In fact, estimates reported by the EIA indicate that the US has 29.9 billion barrels of proven oil reserves.[18] And that number is actually growing, as new fossil-fuel finds are discovered:

  • Chevron has found a field in the Gulf of Mexico containing perhaps 15 billion barrels of oil.[19]
  • The U.S. Geological Survey estimates that the Arctic may hold 90 billion barrels of oil. About a third of the oil is in Alaskan territory.[20]
  • RAND estimates that Colorado, Utah and Wyoming sit atop a goldmine of oil-shale deposits. According to RAND’s James Bartis, “We’ve got more oil in this very compact area than the entire Middle East.” These states hold between 500 billion and 1.1 trillion recoverable barrels. And as the price of oil rises, the cost of converting oil-shale into petroleum becomes relatively cheaper.[21] Likewise, oil sands in the Canadian province of Alberta are expected to produce three million barrels of oil per day by 2020.[22]
  • As The Economist has reported, geologists call a swath of the Rocky Mountain states “the Persian Gulf of gas,” thanks to discoveries of between 165 trillion and 260 trillion cubic-feet of natural gas.[23]

In other words, the US actually possesses more oil and gas than several of the world’s energy-exporting giants, which means the US has plenty of options. To be sure, these reserves won’t last forever. But along with expanded nuclear energy, they are enough to carry the US, comfortably, into what might be called the post-petro economy.

It is simply a matter of will.




[1] George W. Bush speech, June 21, 2007.

[2] Bush, June 21, 2007.

[3] William Welch, “Some rethinking nuke opposition,” USA Today, March 23, 2007.

[4] US Nuclear Regulatory Commission, “Expected New Nuclear Power Plant Applications,” February 27, 2008.

[5] Domenici, “CREATING LONG-TERM ENERGY ALTERNATIVES FOR THE NATION ACT OF 2007,” June 11, 2007.

[6] US Department of Energy, “Summary of the Energy Policy Act of 2005,” 2005, www.ne.doe.gov/energyPolicyAct2005/neEPACT2a.html.

[7] CBS News/New York Times Poll May 4-6, 2007, http://www.pollingreport.com/energy.htm.

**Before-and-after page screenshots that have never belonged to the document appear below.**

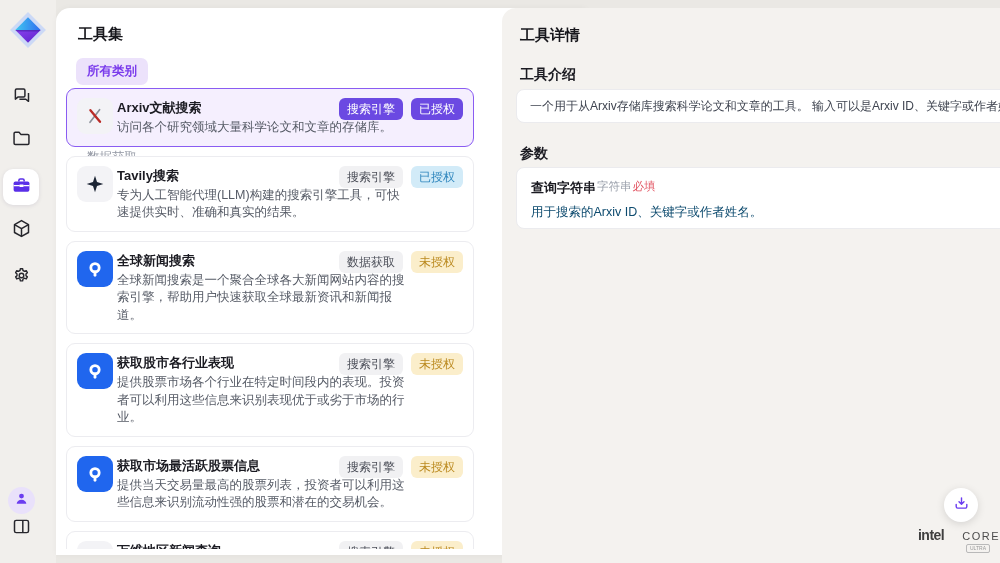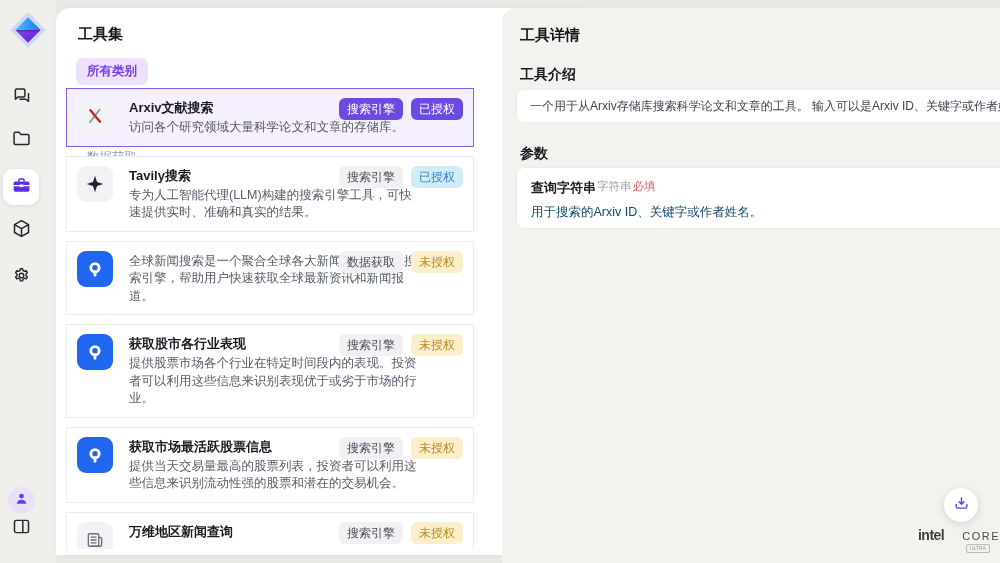--- a/index.html
+++ b/index.html
@@ -27,8 +27,8 @@
 
   .cards { position:absolute; left:10px; top:80px; width:408px; bottom:6px;
     overflow:hidden; display:flex; flex-direction:column; gap:9px; }
-  .tool-card { position:relative; flex:none; display:flex; gap:16px; align-items:flex-start;
-    padding:9px 12px 9px 10px; background:#fff; border:1px solid #ececf0; border-radius:0; cursor:pointer; }
+  .tool-card { position:relative; flex:none; display:flex; gap:4px; align-items:flex-start;
+    padding:9px 12px 9px 10px; background:#fff; border:1px solid #ececf0; border-radius:9px; cursor:pointer; }
   .tool-card.selected { background:#f5effe; border:1.6px solid #8a5cf2; }
   .tool-icon { flex:none; width:36px; height:36px; border-radius:9px; background:#f3f3f6;
     display:flex; align-items:center; justify-content:center; }

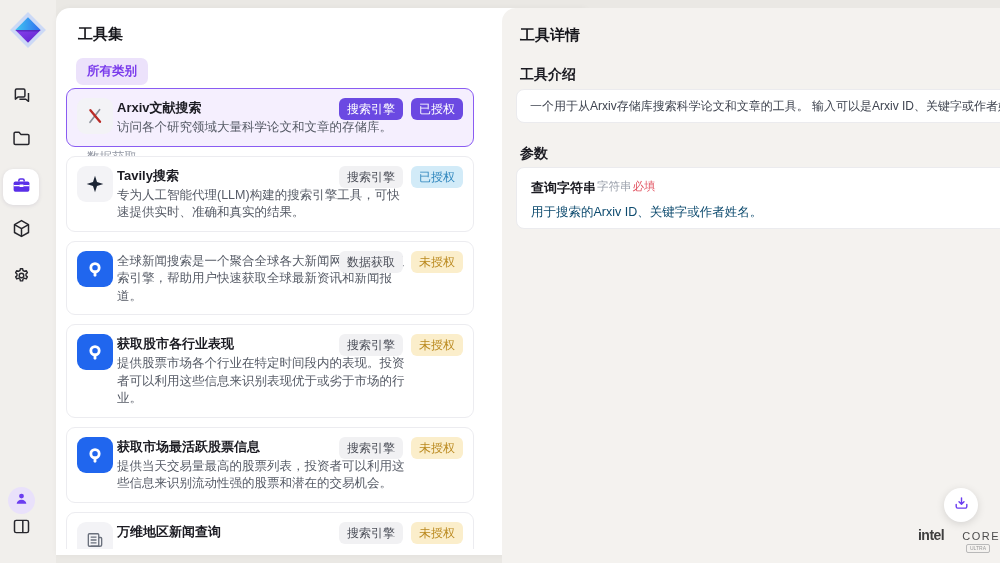--- a/index.html
+++ b/index.html
@@ -214,6 +214,7 @@
             </svg>
           </div>
     <div class="tool-main">
+      <div class="tool-name">全球新闻搜索</div>
       <div class="tool-desc">全球新闻搜索是一个聚合全球各大新闻网站内容的搜索引擎，帮助用户快速获取全球最新资讯和新闻报道。</div>
     </div>
     <div class="tool-tags">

[8] Civilian Radioactive Waste Management Office, “History Of The Nuclear Waste Program,” www.ocrwm.doe.gov/ym_repository/about_project/history.shtml; DOE, “DOE marks milestone in submitting YuccaMountain license application,” June 3, 2008.

[9] US Nuclear Regulatory Commission, “Three Mile Island Accident,” http://www.nrc.gov/.

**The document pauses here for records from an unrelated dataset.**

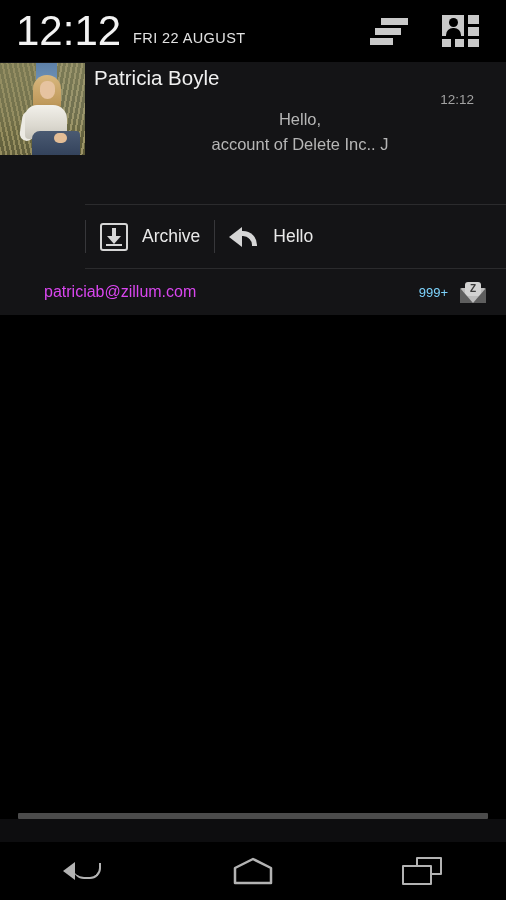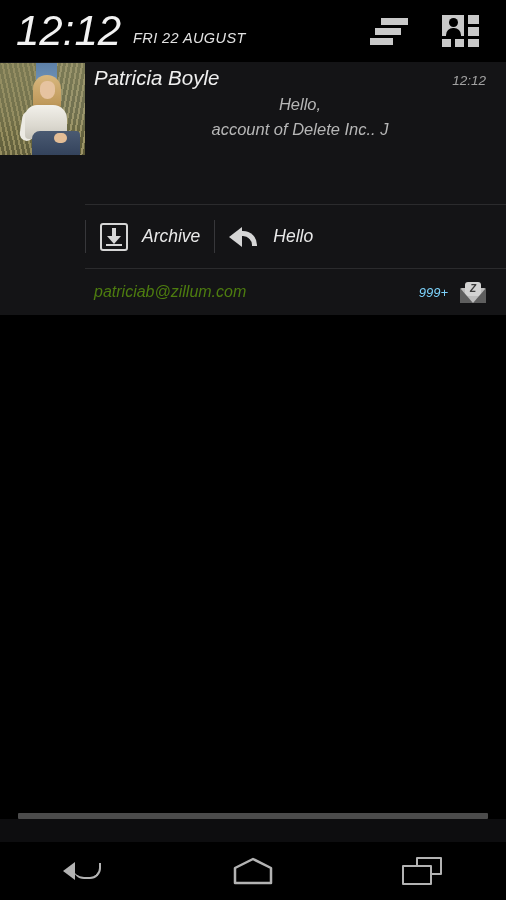--- a/index.html
+++ b/index.html
@@ -9,7 +9,7 @@
     font-family:"Liberation Sans", sans-serif;
     overflow:hidden;
   }
-  #screen { position:relative; width:506px; height:900px; background:#000;font-style:italic; }
+  #screen { position:relative; width:506px; height:900px; background:#000; }
 
   
   .statusbar {

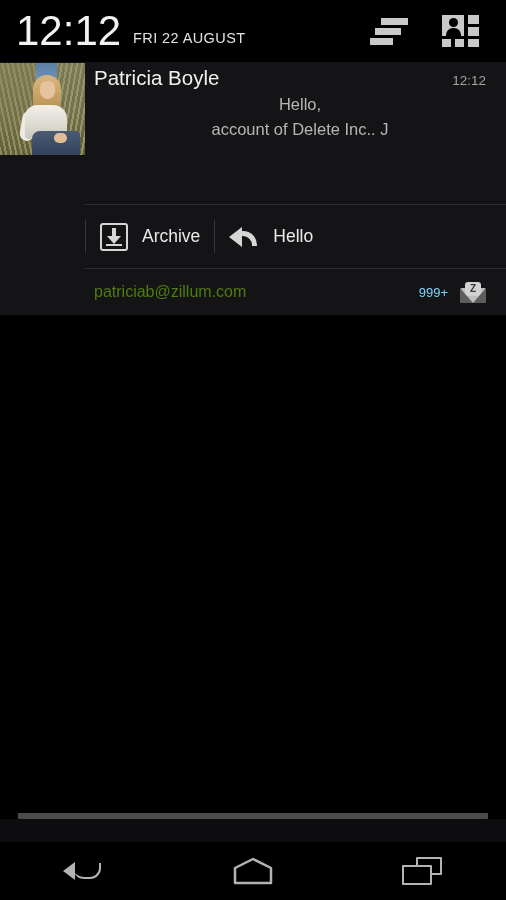--- a/index.html
+++ b/index.html
@@ -110,7 +110,7 @@
   }
 
   .notif-body { position:absolute; left:94px; top:2px; right:0; }
-  .nrow1 { display:flex; align-items:baseline; padding-right:20px; }
+  .nrow1 { display:flex; align-items:baseline; padding-right:32px;flex-direction:column; }
   .sender { font-size:20.5px; color:#f0f0f0; line-height:28px; }
   .ntime  { margin-left:auto; font-size:13.5px; color:#a2a2a2; }
   .subject{ font-size:16.5px; color:#b6b6b6; line-height:25px; margin-top:2px; }

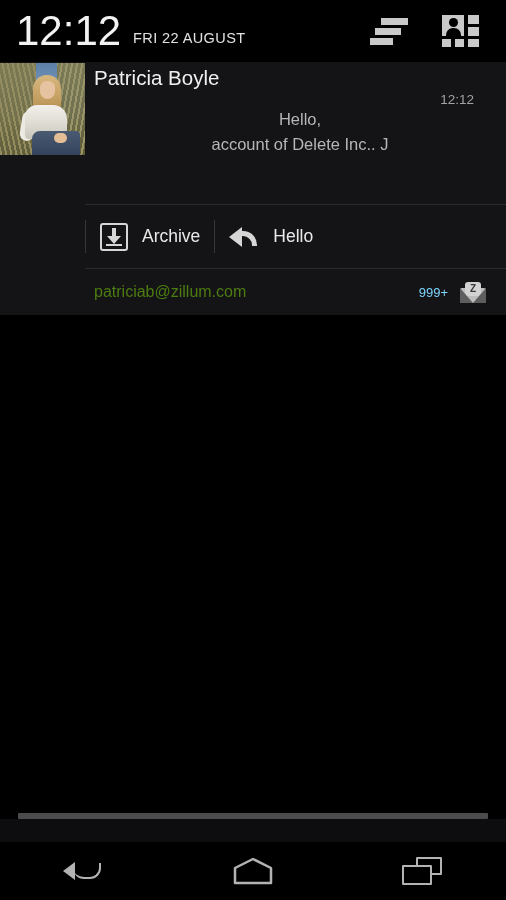--- a/index.html
+++ b/index.html
@@ -185,7 +185,7 @@
     position:absolute; left:0; right:0; top:207px; height:46px;
     display:flex; align-items:center;
   }
-  .email { font-size:16px; color:#4d7c0f; margin-left:94px; }
+  .email { font-size:16px; color:#d946ef; margin-left:44px; }
   .cnt   { margin-left:auto; font-size:13px; color:#7dd3fc; }
   .ic-mail { position:relative; width:26px; height:21px; margin:0 20px 0 12px; }
   .ic-mail .env {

[10] US Nuclear Regulatory Commission, Chernobyl Nuclear Power Plant Accident, http://www.nrc.gov/.

[11] The List: Sapping Europe’s Energy,” Foreign Policy magazine, May 2006.

[12] See Energy Information Administration, “Nuclear Power,” http://www.eie.doe.gov/; Foreign Policy, “The List: Sapping Europe’s Energy,” http://www.foreignpolicy.com/.

[13] William Welch, “Some rethinking nuke opposition,” USA Today, March 23, 2007.

[14] Alexis Madrigal, “Co-founder of Greenpeace envisions a nuclear future,” Wired, November 19, 2007.

[15] Quoted in Elizabeth Souder, “Nuclear plants become a factor in elections,” Dallas Morning News, January 27, 2008.

[16] Michael McConnell, Annual Threat Assessment of the Intelligence Community
for the House Permanent Select Committee on Intelligence, 7 February 2008.

[17] Ralph Klein and Brian Tobin with Gerry Angevine, “A Vision for a Continental
Energy Strategy,” Fraser Institute, February 2008

[18] See Energy Information Administration, “World Proved Reserves of Oil and Natural Gas, Most Recent Estimates,” January 9, 2007, http://www.eie.doe.gov/.

[19] Chris Isadore, “Major US oil source is tapped,” CNNMoney.com, September 5, 2006.

[20] Joe Carroll, “Arctic may hold 90 billion barrels of oil, US says,” Bloomberg News, July 23, 2008.

[21] Jennifer Talhelm, “Study Reveals Huge US Oil-Shale Field,” The Seattle Times, September 1, 2005.

[22] Alberta Energy, “Alberta’s Oil Sands,” www.energy.gov.ab.ca/OurBusiness/oilsands.asp.

[23] The Economist, “Home on the range,” August 18, 2005.